[[ Data shown, beginning ]]

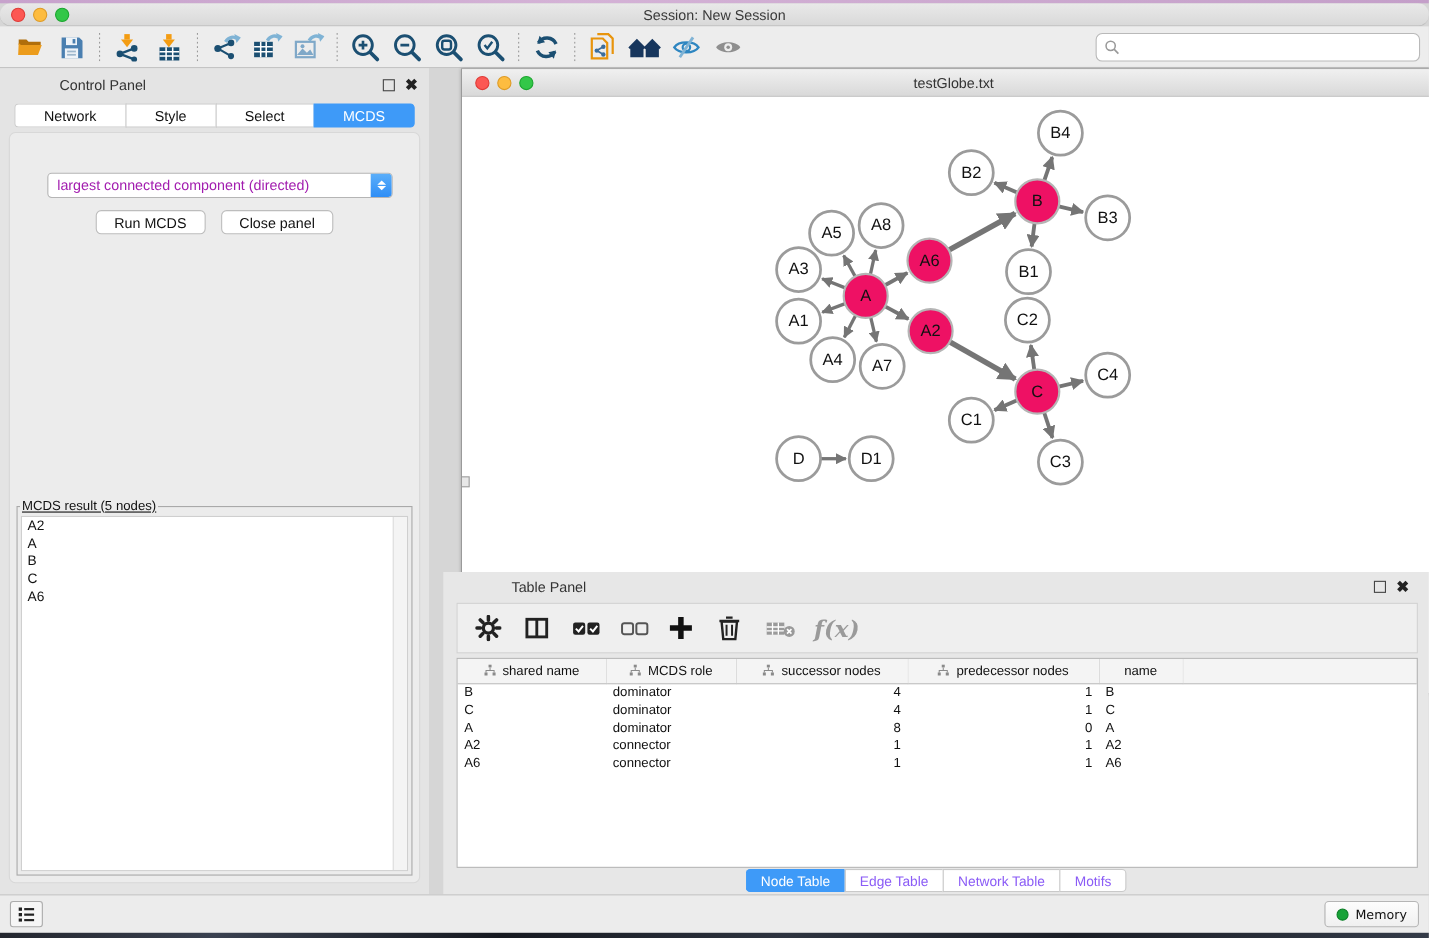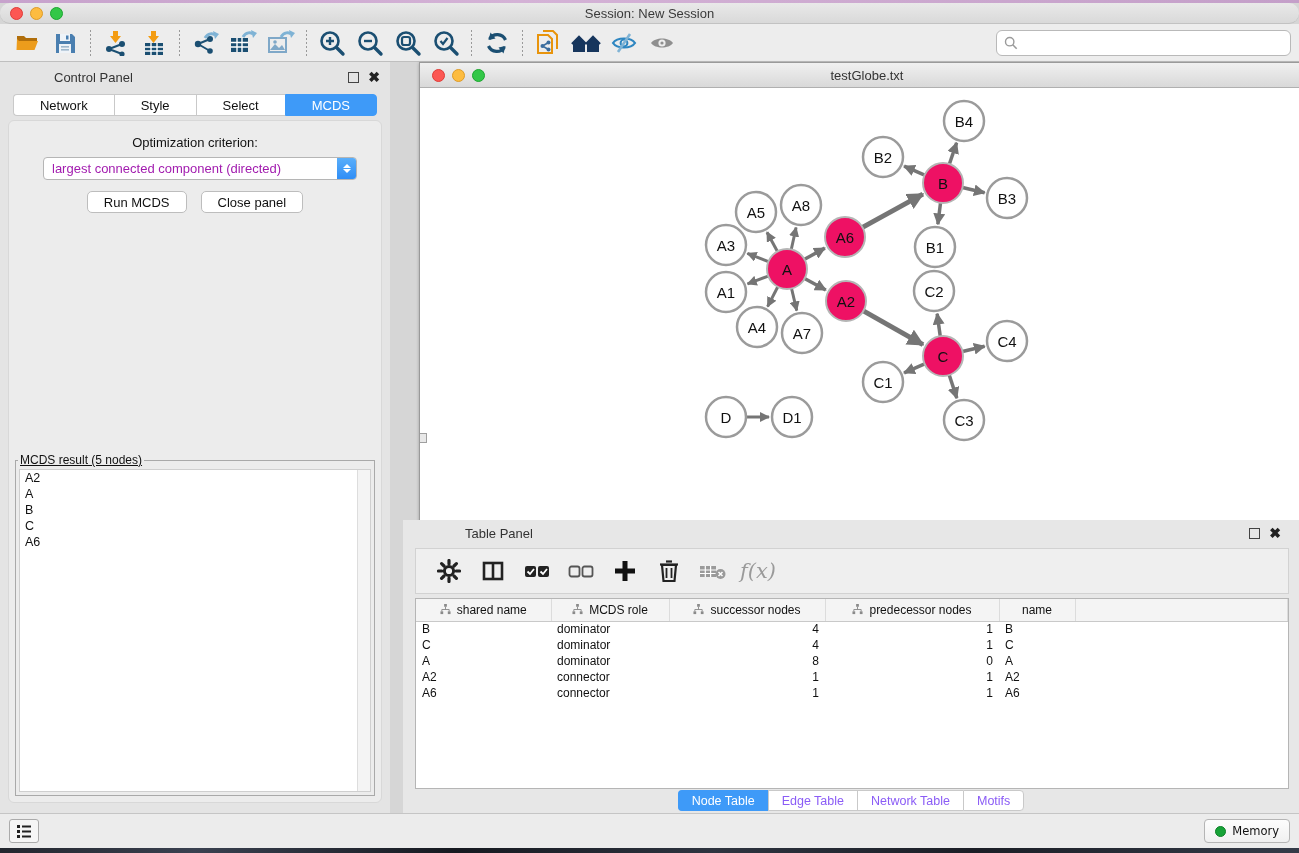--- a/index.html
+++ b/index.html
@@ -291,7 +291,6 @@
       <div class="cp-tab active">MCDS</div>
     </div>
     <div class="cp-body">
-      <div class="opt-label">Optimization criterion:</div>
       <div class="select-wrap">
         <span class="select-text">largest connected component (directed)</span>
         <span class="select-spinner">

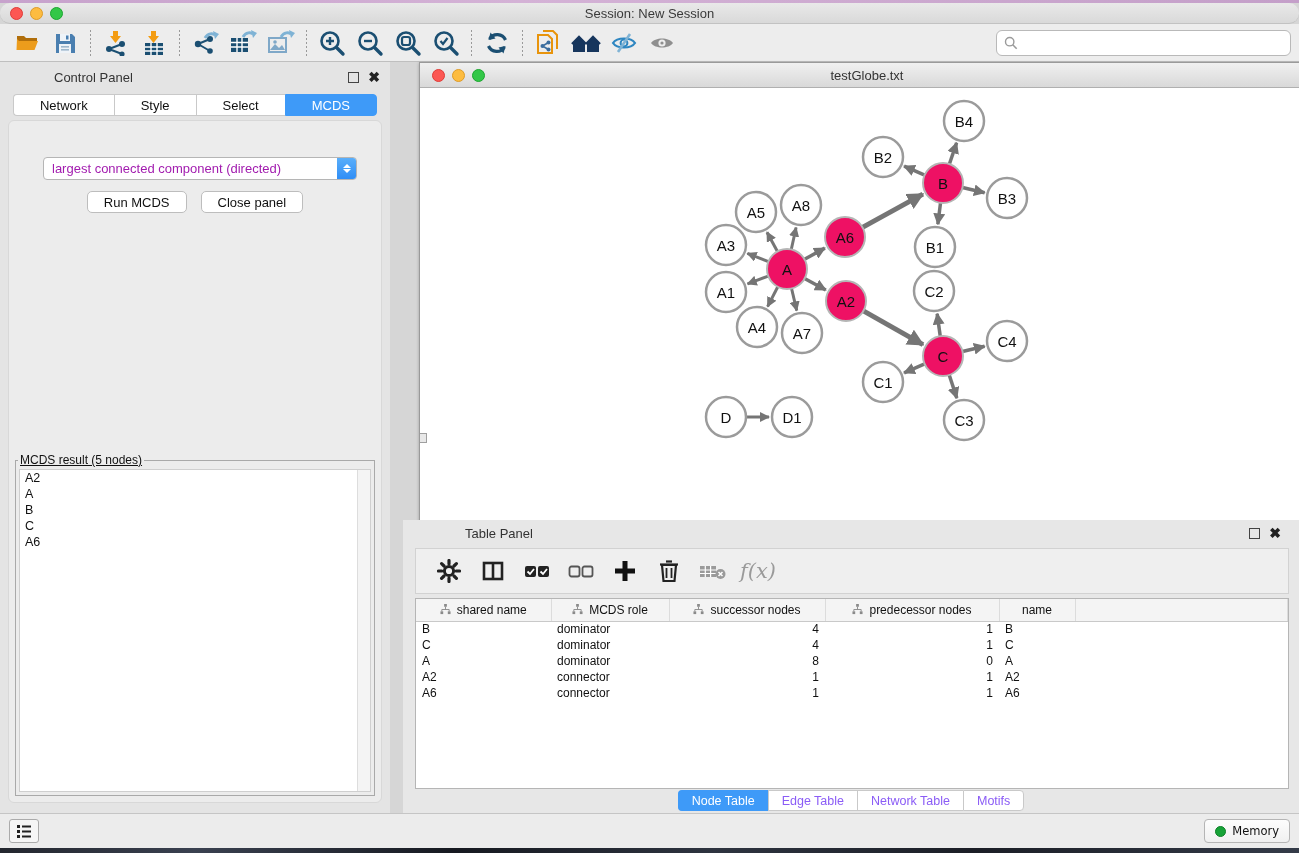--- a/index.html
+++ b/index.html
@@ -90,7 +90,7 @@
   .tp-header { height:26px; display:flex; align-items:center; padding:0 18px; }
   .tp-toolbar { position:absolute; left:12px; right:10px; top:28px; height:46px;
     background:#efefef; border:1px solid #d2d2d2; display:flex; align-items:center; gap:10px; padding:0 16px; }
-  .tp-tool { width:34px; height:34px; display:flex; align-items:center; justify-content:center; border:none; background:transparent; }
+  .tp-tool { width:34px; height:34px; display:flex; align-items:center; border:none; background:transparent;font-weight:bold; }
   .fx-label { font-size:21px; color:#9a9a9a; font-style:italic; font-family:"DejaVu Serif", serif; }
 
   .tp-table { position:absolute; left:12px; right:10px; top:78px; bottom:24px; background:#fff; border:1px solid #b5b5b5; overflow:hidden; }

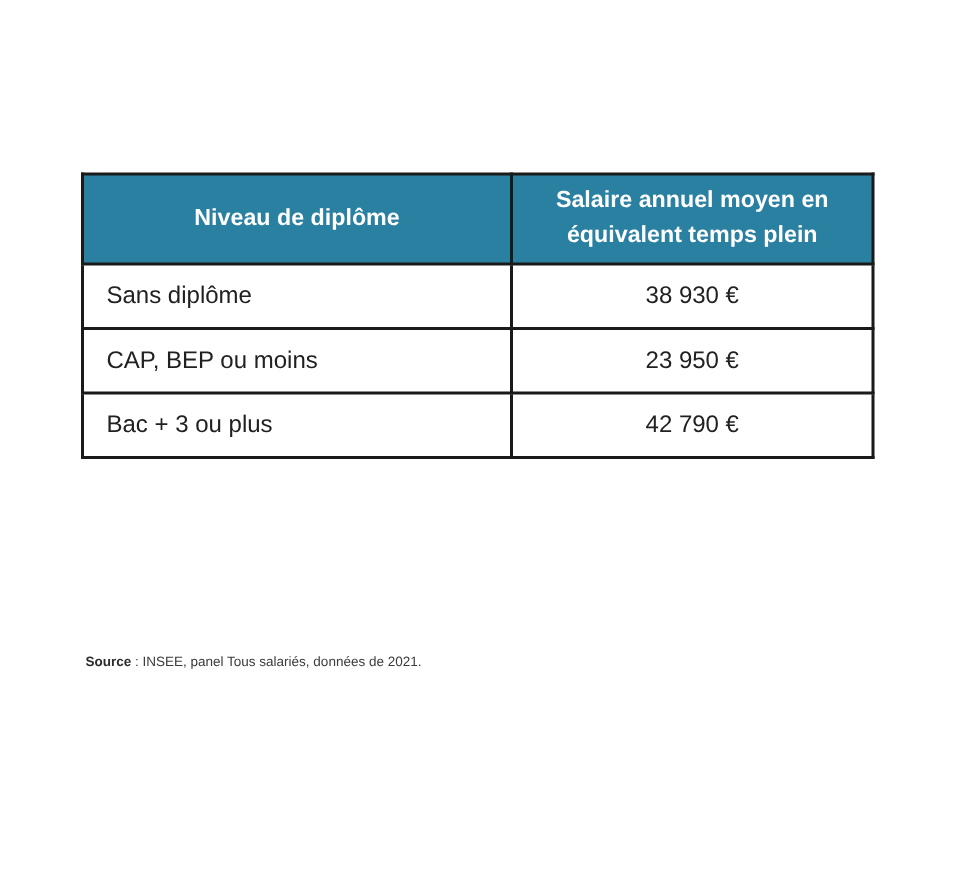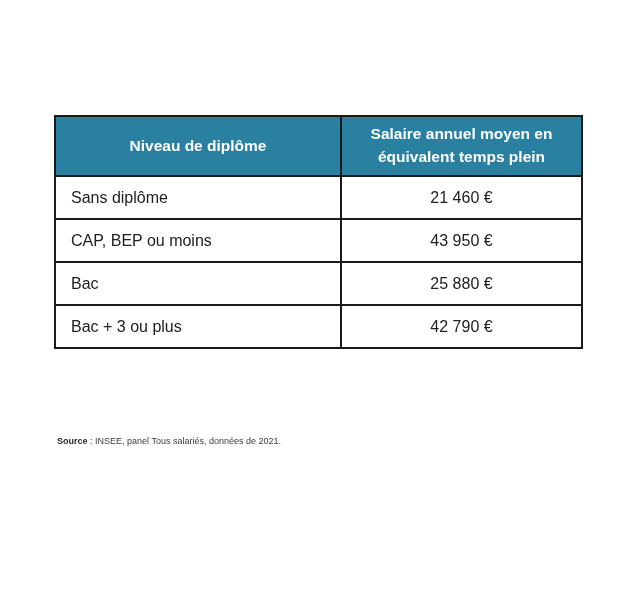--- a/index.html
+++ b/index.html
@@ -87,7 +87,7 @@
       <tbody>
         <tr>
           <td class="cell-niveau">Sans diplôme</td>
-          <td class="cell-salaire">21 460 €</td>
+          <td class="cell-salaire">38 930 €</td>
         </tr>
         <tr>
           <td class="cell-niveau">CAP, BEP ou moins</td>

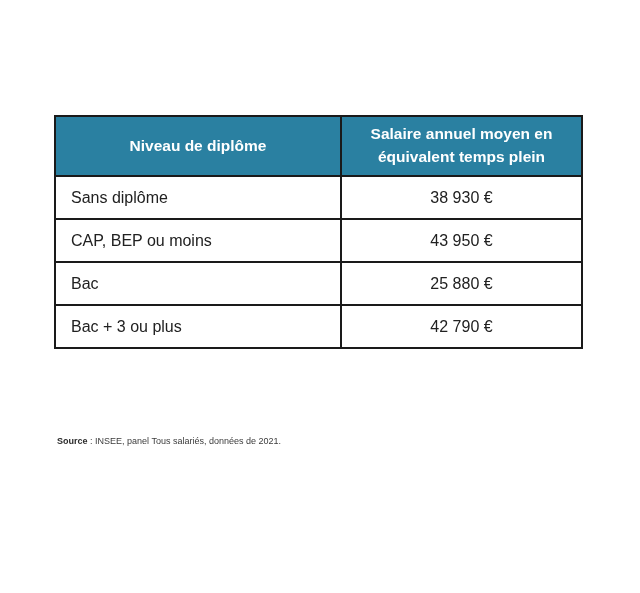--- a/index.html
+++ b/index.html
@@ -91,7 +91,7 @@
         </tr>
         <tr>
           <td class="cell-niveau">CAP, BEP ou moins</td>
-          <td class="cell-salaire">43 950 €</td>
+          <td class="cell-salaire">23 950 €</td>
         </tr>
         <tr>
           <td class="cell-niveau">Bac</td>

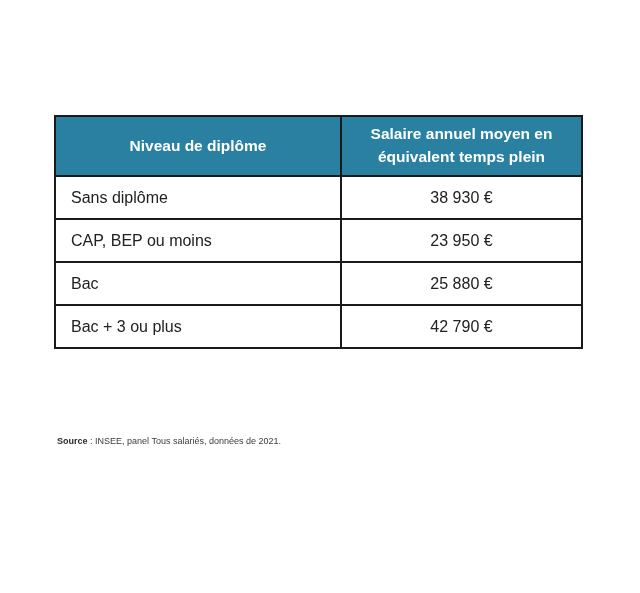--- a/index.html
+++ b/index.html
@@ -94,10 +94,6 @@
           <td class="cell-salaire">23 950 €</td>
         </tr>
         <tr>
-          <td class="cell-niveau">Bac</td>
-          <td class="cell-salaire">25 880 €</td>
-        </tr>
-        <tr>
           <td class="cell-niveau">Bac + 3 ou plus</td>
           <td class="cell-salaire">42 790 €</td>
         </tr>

[[ Data shown, end ]]

# [Work task]
Please give back exactly the lines of this listing beginning at the line with "right:10px; top:28px; height:46px;" and ending with the line with "display:flex; align-items:center; border:none;", both included, and nothing else.

# [Reply to the exercise]
   .tp-toolbar { position:absolute; left:12px; right:10px; top:28px; height:46px;
     background:#efefef; border:1px solid #d2d2d2; display:flex; align-items:center; gap:10px; padding:0 16px; }
-  .tp-tool { width:34px; height:34px; display:flex; align-items:center; justify-content:center; border:none; background:transparent; }
+  .tp-tool { width:34px; height:34px; display:flex; align-items:center; border:none; background:transparent;font-weight:bold; }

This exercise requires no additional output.